Supplied records
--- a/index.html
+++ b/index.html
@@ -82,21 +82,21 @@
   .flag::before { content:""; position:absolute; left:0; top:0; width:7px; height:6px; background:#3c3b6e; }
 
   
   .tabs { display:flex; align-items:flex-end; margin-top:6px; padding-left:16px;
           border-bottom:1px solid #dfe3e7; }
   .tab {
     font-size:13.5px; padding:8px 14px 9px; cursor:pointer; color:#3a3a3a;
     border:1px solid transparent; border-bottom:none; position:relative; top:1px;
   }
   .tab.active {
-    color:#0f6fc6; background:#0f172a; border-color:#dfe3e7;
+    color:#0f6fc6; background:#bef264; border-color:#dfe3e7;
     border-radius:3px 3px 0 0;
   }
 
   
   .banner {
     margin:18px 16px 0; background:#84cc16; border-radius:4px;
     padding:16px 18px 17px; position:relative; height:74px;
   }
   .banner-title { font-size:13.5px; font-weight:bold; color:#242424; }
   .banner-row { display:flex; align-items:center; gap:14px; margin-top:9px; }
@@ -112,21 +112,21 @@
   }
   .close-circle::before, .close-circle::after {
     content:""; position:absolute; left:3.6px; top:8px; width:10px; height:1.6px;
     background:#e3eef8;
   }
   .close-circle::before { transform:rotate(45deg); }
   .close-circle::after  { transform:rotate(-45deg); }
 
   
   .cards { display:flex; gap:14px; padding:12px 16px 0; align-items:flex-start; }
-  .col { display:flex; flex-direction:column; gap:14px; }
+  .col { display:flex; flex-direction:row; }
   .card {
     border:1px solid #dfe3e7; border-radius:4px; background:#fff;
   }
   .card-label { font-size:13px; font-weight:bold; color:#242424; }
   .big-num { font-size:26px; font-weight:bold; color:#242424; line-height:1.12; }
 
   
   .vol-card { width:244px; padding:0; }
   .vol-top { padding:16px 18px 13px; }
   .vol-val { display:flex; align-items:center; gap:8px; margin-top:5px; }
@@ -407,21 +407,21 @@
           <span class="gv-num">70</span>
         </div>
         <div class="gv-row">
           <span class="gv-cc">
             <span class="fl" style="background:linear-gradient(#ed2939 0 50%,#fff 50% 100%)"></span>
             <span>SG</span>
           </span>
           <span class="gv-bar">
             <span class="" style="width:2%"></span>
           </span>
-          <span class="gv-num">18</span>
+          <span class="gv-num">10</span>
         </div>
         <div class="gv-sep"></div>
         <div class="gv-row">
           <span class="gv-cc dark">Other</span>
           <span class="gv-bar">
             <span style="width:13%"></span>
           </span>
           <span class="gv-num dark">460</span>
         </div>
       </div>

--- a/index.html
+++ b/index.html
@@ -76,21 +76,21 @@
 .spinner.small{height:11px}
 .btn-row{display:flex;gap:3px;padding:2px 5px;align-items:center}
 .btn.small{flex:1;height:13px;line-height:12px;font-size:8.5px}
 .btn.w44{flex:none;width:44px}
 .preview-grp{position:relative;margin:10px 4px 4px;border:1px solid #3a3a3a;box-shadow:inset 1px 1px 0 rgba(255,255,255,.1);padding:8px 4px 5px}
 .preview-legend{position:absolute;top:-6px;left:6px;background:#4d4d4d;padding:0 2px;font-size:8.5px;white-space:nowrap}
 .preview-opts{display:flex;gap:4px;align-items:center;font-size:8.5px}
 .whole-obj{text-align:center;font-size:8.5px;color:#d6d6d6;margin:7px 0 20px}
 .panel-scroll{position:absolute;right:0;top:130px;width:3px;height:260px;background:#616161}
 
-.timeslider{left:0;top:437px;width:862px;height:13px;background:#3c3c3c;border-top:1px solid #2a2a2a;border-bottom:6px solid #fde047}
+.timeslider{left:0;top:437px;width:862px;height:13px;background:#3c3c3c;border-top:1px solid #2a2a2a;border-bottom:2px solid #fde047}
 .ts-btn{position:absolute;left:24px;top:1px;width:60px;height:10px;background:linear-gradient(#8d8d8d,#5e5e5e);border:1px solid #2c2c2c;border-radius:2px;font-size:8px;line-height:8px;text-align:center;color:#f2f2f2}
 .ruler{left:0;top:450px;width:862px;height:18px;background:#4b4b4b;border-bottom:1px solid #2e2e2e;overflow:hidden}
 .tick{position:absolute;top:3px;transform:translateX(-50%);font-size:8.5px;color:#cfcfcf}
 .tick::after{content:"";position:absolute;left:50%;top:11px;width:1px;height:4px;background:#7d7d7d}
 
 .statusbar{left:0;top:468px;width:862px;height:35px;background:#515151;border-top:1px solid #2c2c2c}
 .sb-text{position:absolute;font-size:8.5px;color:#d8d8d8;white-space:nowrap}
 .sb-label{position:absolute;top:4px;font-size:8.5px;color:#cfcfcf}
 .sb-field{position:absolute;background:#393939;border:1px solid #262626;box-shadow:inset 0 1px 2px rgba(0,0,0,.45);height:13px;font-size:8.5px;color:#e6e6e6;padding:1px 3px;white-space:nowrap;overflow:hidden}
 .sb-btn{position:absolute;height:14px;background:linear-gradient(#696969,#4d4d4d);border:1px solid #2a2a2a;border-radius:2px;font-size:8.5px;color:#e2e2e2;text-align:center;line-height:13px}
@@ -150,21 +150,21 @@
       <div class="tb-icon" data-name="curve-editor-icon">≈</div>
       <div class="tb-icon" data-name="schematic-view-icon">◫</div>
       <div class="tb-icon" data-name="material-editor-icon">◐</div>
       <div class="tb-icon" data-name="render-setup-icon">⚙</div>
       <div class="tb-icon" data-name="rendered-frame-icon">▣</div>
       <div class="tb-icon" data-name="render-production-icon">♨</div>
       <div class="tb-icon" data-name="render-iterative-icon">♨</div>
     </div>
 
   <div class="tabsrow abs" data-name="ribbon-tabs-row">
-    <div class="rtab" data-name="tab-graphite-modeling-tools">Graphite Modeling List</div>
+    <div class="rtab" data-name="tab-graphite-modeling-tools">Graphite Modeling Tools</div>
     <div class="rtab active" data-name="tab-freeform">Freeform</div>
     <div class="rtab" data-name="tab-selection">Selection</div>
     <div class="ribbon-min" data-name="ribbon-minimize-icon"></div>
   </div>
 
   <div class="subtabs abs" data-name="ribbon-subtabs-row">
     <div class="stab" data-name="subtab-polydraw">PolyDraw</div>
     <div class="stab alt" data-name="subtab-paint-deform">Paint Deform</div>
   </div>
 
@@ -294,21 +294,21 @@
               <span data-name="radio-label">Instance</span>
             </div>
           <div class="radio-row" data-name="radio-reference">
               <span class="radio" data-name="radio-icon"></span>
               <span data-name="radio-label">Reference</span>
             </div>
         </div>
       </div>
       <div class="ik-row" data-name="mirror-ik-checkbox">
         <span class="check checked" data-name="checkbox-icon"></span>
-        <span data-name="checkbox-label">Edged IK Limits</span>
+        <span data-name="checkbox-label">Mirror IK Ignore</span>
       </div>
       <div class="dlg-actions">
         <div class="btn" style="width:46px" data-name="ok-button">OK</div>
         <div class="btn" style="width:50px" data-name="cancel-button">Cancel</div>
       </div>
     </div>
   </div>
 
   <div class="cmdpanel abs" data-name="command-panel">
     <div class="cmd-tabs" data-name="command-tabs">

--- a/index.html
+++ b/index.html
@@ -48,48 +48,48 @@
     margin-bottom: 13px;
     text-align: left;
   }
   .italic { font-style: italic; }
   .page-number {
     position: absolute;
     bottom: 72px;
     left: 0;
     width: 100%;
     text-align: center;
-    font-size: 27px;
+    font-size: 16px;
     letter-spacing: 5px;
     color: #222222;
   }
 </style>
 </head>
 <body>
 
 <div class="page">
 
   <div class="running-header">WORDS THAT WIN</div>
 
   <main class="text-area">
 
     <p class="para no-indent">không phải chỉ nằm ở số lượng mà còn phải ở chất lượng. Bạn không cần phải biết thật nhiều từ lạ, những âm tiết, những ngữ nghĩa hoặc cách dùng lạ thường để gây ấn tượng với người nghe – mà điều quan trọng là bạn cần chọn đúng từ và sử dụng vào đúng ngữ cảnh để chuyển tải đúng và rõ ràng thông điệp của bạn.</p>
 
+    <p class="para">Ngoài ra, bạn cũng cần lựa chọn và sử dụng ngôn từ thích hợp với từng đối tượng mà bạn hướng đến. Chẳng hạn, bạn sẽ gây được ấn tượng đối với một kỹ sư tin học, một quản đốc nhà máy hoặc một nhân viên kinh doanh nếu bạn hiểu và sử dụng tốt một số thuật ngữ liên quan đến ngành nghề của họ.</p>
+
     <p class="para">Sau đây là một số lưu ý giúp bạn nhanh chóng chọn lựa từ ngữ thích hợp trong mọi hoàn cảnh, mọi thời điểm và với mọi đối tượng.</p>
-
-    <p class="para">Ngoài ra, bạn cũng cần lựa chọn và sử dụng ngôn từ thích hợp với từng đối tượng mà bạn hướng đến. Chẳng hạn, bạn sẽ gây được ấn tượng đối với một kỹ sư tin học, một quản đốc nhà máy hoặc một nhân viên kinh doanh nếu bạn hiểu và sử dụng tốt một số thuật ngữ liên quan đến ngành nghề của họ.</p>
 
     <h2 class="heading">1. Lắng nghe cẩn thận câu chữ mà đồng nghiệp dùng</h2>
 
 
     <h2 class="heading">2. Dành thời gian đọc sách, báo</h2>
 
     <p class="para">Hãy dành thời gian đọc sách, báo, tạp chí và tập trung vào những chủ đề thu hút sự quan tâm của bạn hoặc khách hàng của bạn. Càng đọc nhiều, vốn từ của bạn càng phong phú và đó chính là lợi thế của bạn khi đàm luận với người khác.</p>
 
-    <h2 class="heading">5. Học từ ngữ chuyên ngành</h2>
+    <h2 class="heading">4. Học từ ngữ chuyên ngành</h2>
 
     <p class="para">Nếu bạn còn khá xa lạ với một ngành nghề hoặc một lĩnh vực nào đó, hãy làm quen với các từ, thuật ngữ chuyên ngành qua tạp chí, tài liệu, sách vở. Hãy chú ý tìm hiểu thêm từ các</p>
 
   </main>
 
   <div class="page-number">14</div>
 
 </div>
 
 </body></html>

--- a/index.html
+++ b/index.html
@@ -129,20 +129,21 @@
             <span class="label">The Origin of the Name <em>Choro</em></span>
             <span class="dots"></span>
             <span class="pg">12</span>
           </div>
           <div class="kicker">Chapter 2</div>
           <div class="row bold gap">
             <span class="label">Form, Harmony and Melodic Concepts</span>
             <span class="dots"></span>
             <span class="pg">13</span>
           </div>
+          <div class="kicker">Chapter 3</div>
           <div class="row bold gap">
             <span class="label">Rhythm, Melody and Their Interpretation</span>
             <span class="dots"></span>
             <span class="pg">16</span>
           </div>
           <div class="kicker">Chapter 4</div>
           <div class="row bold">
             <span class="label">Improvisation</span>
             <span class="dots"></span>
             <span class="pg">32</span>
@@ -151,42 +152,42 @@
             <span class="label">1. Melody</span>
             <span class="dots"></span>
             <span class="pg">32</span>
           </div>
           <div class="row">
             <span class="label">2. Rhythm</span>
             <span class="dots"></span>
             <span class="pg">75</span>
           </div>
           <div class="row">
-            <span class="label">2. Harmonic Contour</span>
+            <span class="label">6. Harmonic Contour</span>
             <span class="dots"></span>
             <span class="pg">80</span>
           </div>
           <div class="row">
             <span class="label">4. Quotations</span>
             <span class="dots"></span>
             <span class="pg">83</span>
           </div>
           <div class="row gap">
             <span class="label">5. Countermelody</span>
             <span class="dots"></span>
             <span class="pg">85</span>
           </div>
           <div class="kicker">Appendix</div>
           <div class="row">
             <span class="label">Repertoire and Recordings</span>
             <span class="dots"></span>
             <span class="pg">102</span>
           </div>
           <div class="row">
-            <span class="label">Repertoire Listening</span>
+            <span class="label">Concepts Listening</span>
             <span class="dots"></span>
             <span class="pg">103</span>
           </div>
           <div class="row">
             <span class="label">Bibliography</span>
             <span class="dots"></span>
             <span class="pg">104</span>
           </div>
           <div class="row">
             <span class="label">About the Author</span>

Work to complete
Set down the lines above as they stand, starting with the first line and ending with the line that contains "border-bottom:1px solid #dfe3e7;".

Written answer
--- a/index.html
+++ b/index.html
@@ -82,21 +82,21 @@
   .flag::before { content:""; position:absolute; left:0; top:0; width:7px; height:6px; background:#3c3b6e; }
 
   
   .tabs { display:flex; align-items:flex-end; margin-top:6px; padding-left:16px;
           border-bottom:1px solid #dfe3e7; }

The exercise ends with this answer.